The EVO Design 4G is an attractive trinket in HTC's lineup. It boasts 4G data speeds, yet also attempts to conquer the thorny problem of how to travel overseas with a device tied to older CDMA technology from third-place U.S. carrier Sprint.
Hardware-wise, the EVO Design 4G sticks appealing close to the usual HTC playbook. Nearly identical to an iPhone 4S in size (though somewhat taller and more angular), the Design 4G is well built, weighing in at a relatively modest 5.22 ounces and 0.5 inches thick – downright weak compared to many of the big-screen Handsets that seem to be the new standard.
A 4.0-inch qHD Super LED capacitive touchscreen exhibit packs 960 x 540 pixels nicely into the Design 4G's 4.8 x 2.4-inch black unibody frame. The front side features the same familiar horizontal earpiece used on many other HTC handsets, with a notice light tucked away at left and a front-facing 1.3 megapixel camera for video chat at right.
similar to many recent HTC handsets, the EVO Design 4G comes with Android 2.3.4 Gingerbread installed, though you might not recognize it with HTC's Sense 3.0 painted liberally into most every corner and cranny.
The excellent news is that the handset is on the short list for HTC models scheduled to receive Android 4.0 Ice Cream Sandwich – even if the best date the manufacturer can commit to at the moment is "later this year."
The Design 4G features the standard catch screen ring with icons for Phone, Mail, Camera and Messages.
pull any one of them into the ring below and you'll skip the home screen and go straight to that app, or just drag the ring itself up to hop straight into the familiar Sense home screen, inclusive with cutesy weather animation for when it's raining, snowing, cloudy or windy.
In this day and age, a 5.0 megapixel camera feeler isn't much to get excited about, but that's accurately what the HTC EVO Design 4G is packing on its backside. Coupled with a single-LED flash, photos taken with this handset are "just okay" even at the highest 2592 x 1456 resolution location, with low color saturation and frequently foggy results indoors.

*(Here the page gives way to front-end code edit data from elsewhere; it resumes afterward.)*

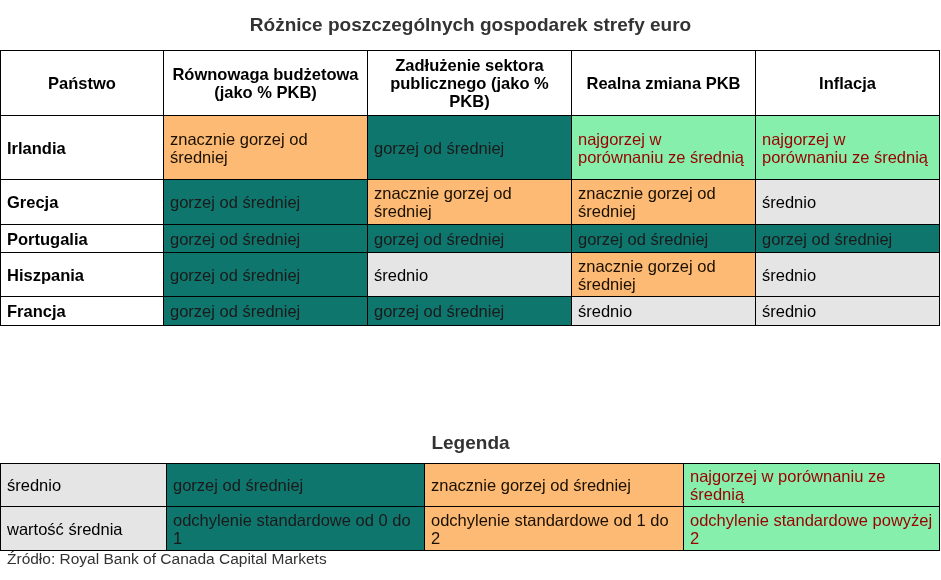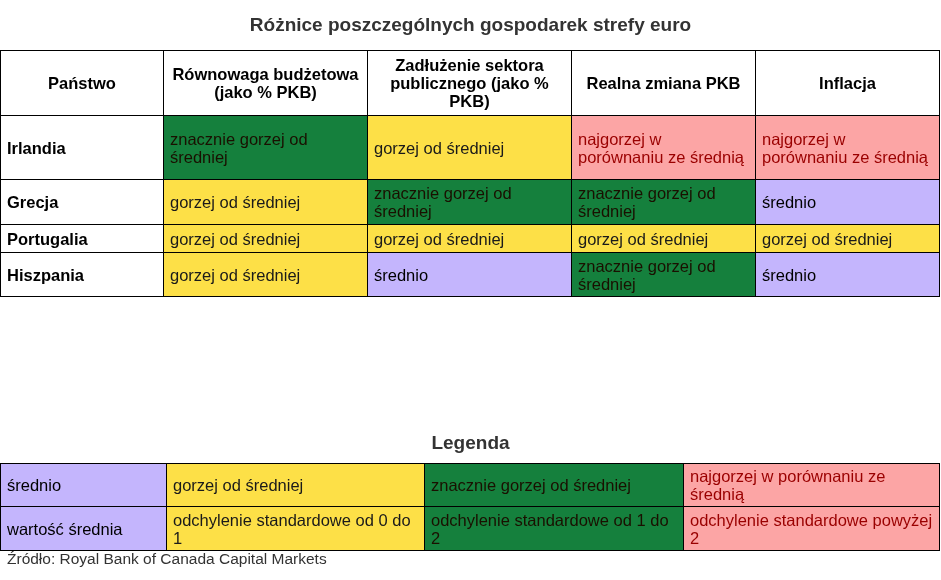--- a/index.html
+++ b/index.html
@@ -11,7 +11,7 @@
     table.main td.country { font-weight: bold; text-align: left; }
     .lvl-avg { background: #c4b5fd; color: #000; }
     .lvl-worse { background: #fde047; color: #1a1a1a; margin-left: 13px; }
-    .lvl-much { background: #15803d; color: #1a1000; }
+    .lvl-much { background: #fdba74; color: #1a1000; }
     .lvl-worst { background: #fca5a5; color: #9a0000; }
     .legend-title { position: absolute; left: 0; top: 432px; width: 941px; text-align: center; font-weight: bold; font-size: 19px; color: #333; }
     table.legend { position: absolute; left: 0; top: 463px; border-collapse: collapse; table-layout: fixed; }

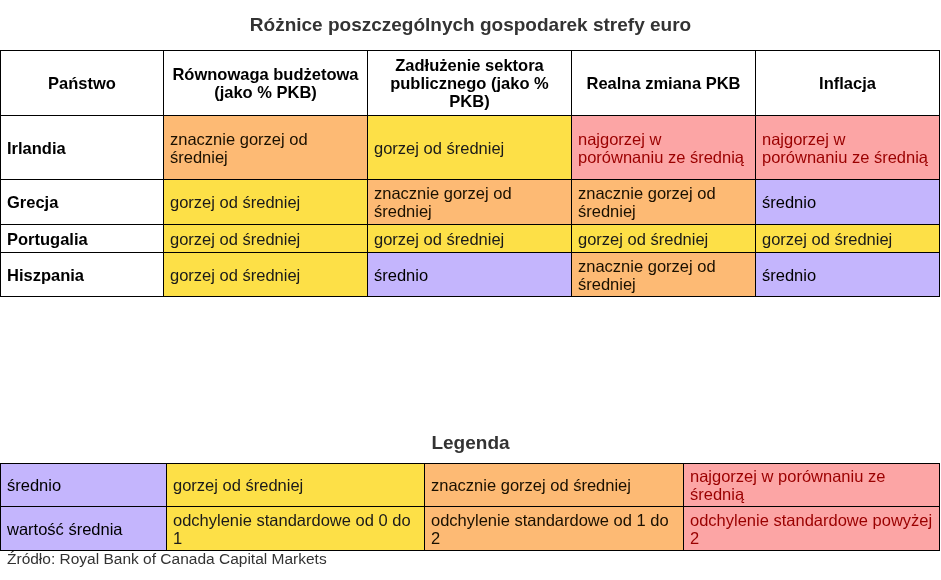--- a/index.html
+++ b/index.html
@@ -10,7 +10,7 @@
     table.main th { font-weight: bold; text-align: center; background: #fff; }
     table.main td.country { font-weight: bold; text-align: left; }
     .lvl-avg { background: #c4b5fd; color: #000; }
-    .lvl-worse { background: #fde047; color: #1a1a1a; margin-left: 13px; }
+    .lvl-worse { background: #0f766e; color: #1a1a1a; margin-left: 13px; }
     .lvl-much { background: #fdba74; color: #1a1000; }
     .lvl-worst { background: #fca5a5; color: #9a0000; }
     .legend-title { position: absolute; left: 0; top: 432px; width: 941px; text-align: center; font-weight: bold; font-size: 19px; color: #333; }

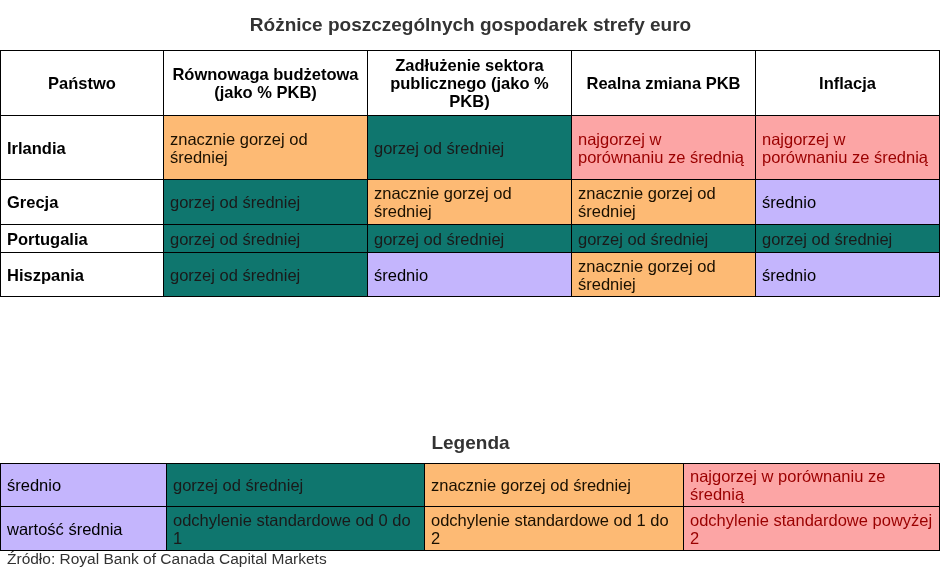--- a/index.html
+++ b/index.html
@@ -12,7 +12,7 @@
     .lvl-avg { background: #c4b5fd; color: #000; }
     .lvl-worse { background: #0f766e; color: #1a1a1a; margin-left: 13px; }
     .lvl-much { background: #fdba74; color: #1a1000; }
-    .lvl-worst { background: #fca5a5; color: #9a0000; }
+    .lvl-worst { background: #86efac; color: #9a0000; }
     .legend-title { position: absolute; left: 0; top: 432px; width: 941px; text-align: center; font-weight: bold; font-size: 19px; color: #333; }
     table.legend { position: absolute; left: 0; top: 463px; border-collapse: collapse; table-layout: fixed; }
     table.legend td { border: 1.5px solid #000; padding: 0 6px; font-size: 16.5px; line-height: 18px; vertical-align: middle; text-align: left; }

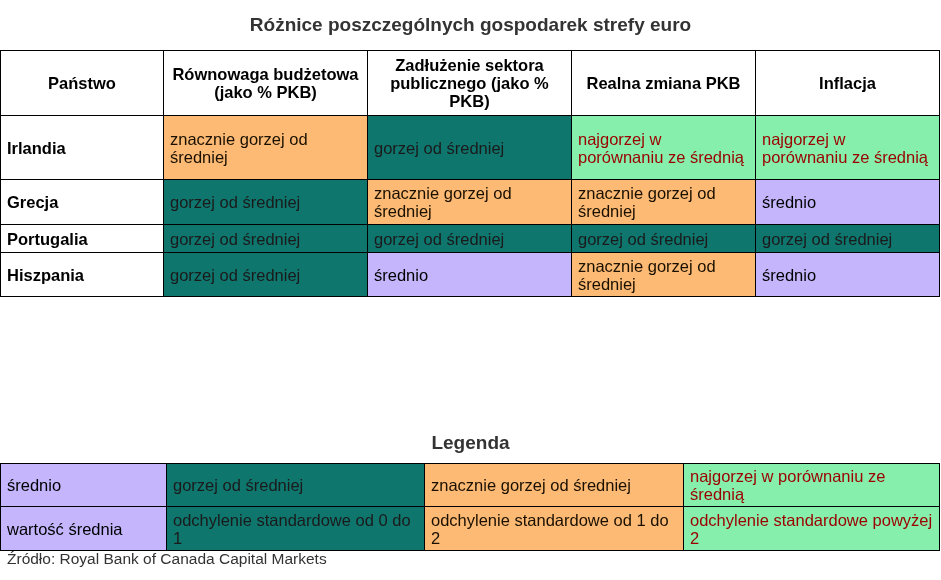--- a/index.html
+++ b/index.html
@@ -9,7 +9,7 @@
     table.main td, table.main th { border: 1.5px solid #000; padding: 0 6px; font-size: 16.5px; line-height: 18px; vertical-align: middle; overflow: hidden; }
     table.main th { font-weight: bold; text-align: center; background: #fff; }
     table.main td.country { font-weight: bold; text-align: left; }
-    .lvl-avg { background: #c4b5fd; color: #000; }
+    .lvl-avg { background: #e5e5e5; color: #000; }
     .lvl-worse { background: #0f766e; color: #1a1a1a; margin-left: 13px; }
     .lvl-much { background: #fdba74; color: #1a1000; }
     .lvl-worst { background: #86efac; color: #9a0000; }

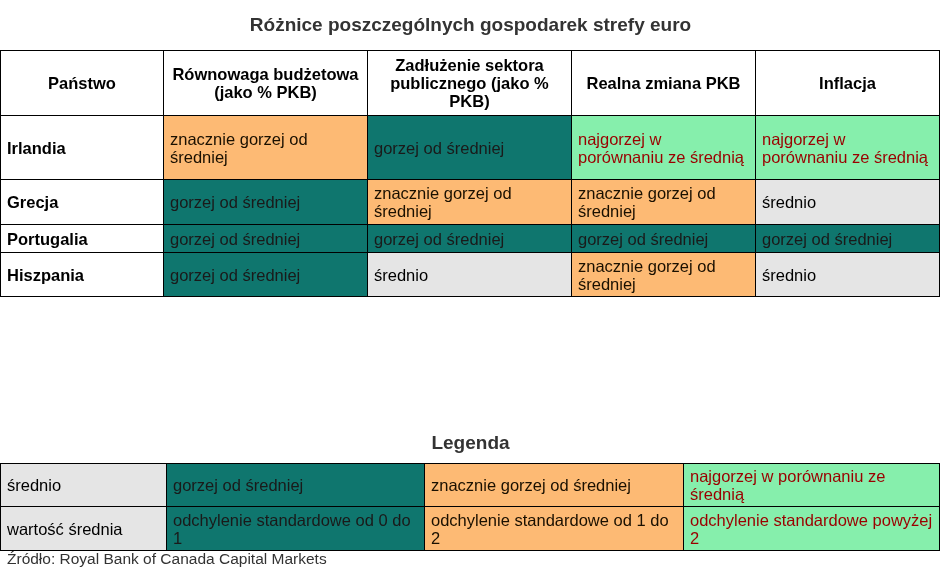--- a/index.html
+++ b/index.html
@@ -67,6 +67,13 @@
     <td class="lvl-much">znacznie gorzej od średniej</td>
     <td class="lvl-avg">średnio</td>
   </tr>
+  <tr style="height:29px">
+    <td class="country">Francja</td>
+    <td class="lvl-worse">gorzej od średniej</td>
+    <td class="lvl-worse">gorzej od średniej</td>
+    <td class="lvl-avg">średnio</td>
+    <td class="lvl-avg">średnio</td>
+  </tr>
 </tbody>
   </table>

13 filter effects are built in to the Camera app, ranging from Distortion, Vignette and Depth of Field to a handful of Instagram-style Vintage looks. Users can choose a range of options from Camera settings plus the ability to geo-tag images, auto improve, auto focus and face finding.

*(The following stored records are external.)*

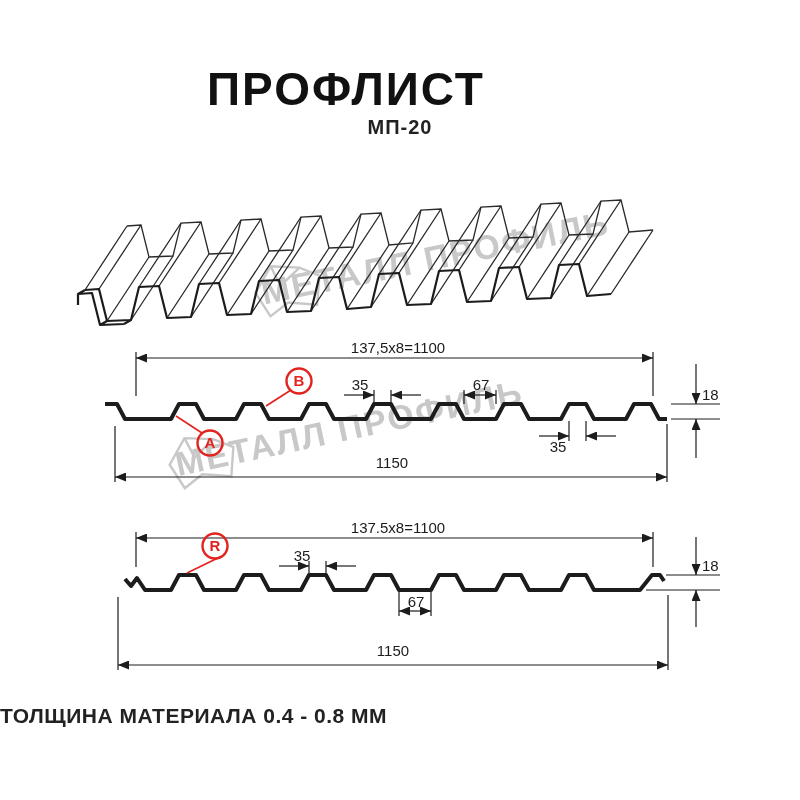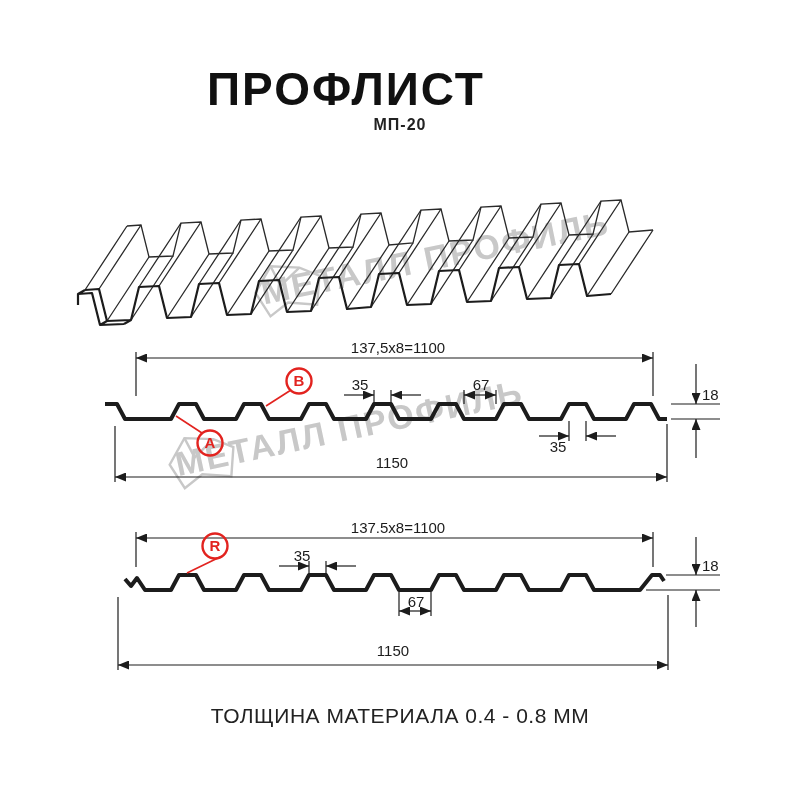--- a/index.html
+++ b/index.html
@@ -8,7 +8,7 @@
   .title{position:absolute;top:62px;left:0;width:692px;text-align:center;
          font-size:46px;font-weight:bold;letter-spacing:2px;color:#111;}
   .subtitle{position:absolute;top:116px;left:0;width:800px;text-align:center;
-            font-size:16px;font-weight:bold;letter-spacing:1px;color:#222;}
+            font-size:20px;font-weight:bold;letter-spacing:1px;color:#222;}
   .footer{position:absolute;top:704px;left:0;width:800px;text-align:center;
           font-size:21px;font-weight:normal;letter-spacing:0.5px;color:#222;}
   .wm{position:absolute;display:flex;align-items:center;z-index:1;

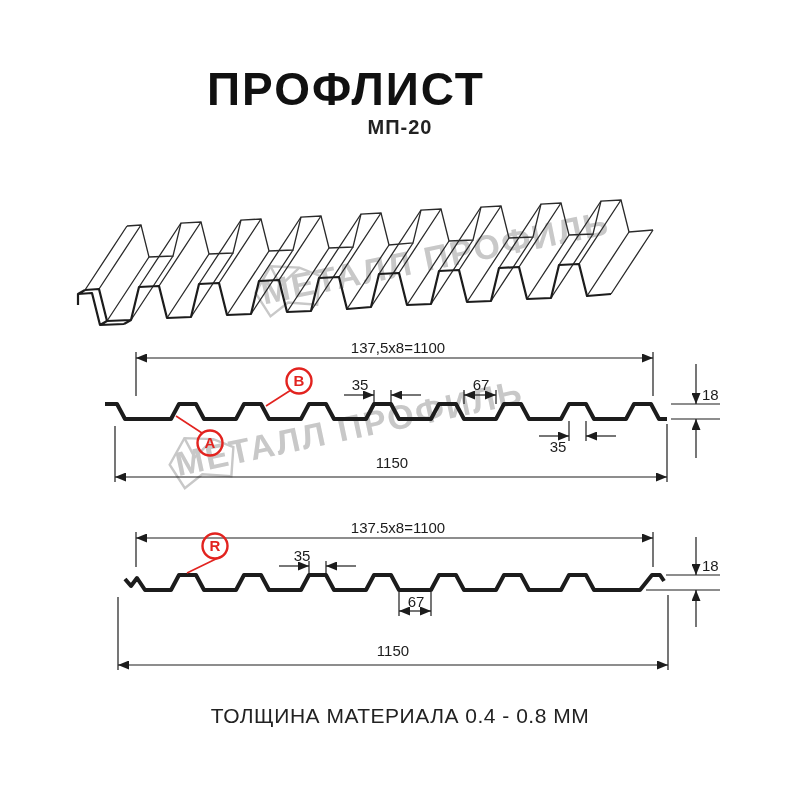--- a/index.html
+++ b/index.html
@@ -9,8 +9,8 @@
          font-size:46px;font-weight:bold;letter-spacing:2px;color:#111;}
   .subtitle{position:absolute;top:116px;left:0;width:800px;text-align:center;
             font-size:20px;font-weight:bold;letter-spacing:1px;color:#222;}
-  .footer{position:absolute;top:704px;left:0;width:800px;text-align:center;
-          font-size:21px;font-weight:normal;letter-spacing:0.5px;color:#222;}
+  .footer{position:absolute;top:704px;left:0;width:800px;
+          font-size:21px;font-weight:bold;letter-spacing:0.5px;color:#222;}
   .wm{position:absolute;display:flex;align-items:center;z-index:1;
       transform-origin:left top;pointer-events:none;}
   .wm .wm-text{font-size:34px;font-weight:bold;letter-spacing:2px;color:#c8c8c8;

The EVO Design 4G fares a little improved with video, defaulting to qHD 960x540, even though it can be easily switched up to 720p HD in the Camera app settings. Stereo audio recording is also enabled by evade, which adds a little extra dimension to video recordings when playing them back to your HDTV. Users can also opt to shoot video lacking any audio at all.
Six real-time video filters are accessible while shooting video: Grayscale, Sepia, Negative, Solarize, Posterize and Aqua. They work as estimated but these are mostly throwaway novelty features; users are better served by processing video after it's recorded.
In our experience, fast battery drain is a big problem with HTC devices for the first couple days after pleasing them out of the box.
On the other hand, after a recharge or two, battery life settles into the promised range, which is six hours talk time in this case. The HTC EVO Design 4G includes a removable 1520mAh Li-Ion battery and in our tests, it lasted a full day of recurrent use, which is more than can be said for other popular smartphones on the market today.
wherever trouble comes into that heaven is when you flip the switch to gain 4G WiMAX data speeds – instead of a full day of 3G, you're likely to last less than a third of that time under 4G, although we didn't notice a vast impact on battery life when leaving 4G ticked on while in areas where it wasn't available.
In addition to Wi-Fi 802.11b/g/n, the EVO Design 4G includes Bluetooth 3.0 + High Speed, allowing for a wide variety of wireless connectivity including stereo audio streaming, A2DP 1.2 and OBEX. The integrated Transfer app also makes it easy to switch to the EVO Design 4G by moving contacts, SMS and calendar events via Bluetooth.The bottom line on the HTC EVO Design 4G is this: Decently made hardware with an plenty of middle of the road software that ultimately promises too much and delivers too little.In spite of just being released in the fourth quarter of 2011, the handset is now essentially a 4G orphan as Sprint diverts its notice from WiMAX and toward a bright, sunny future with LTE as they struggle to uphold ground against rivals Verizon and AT&T.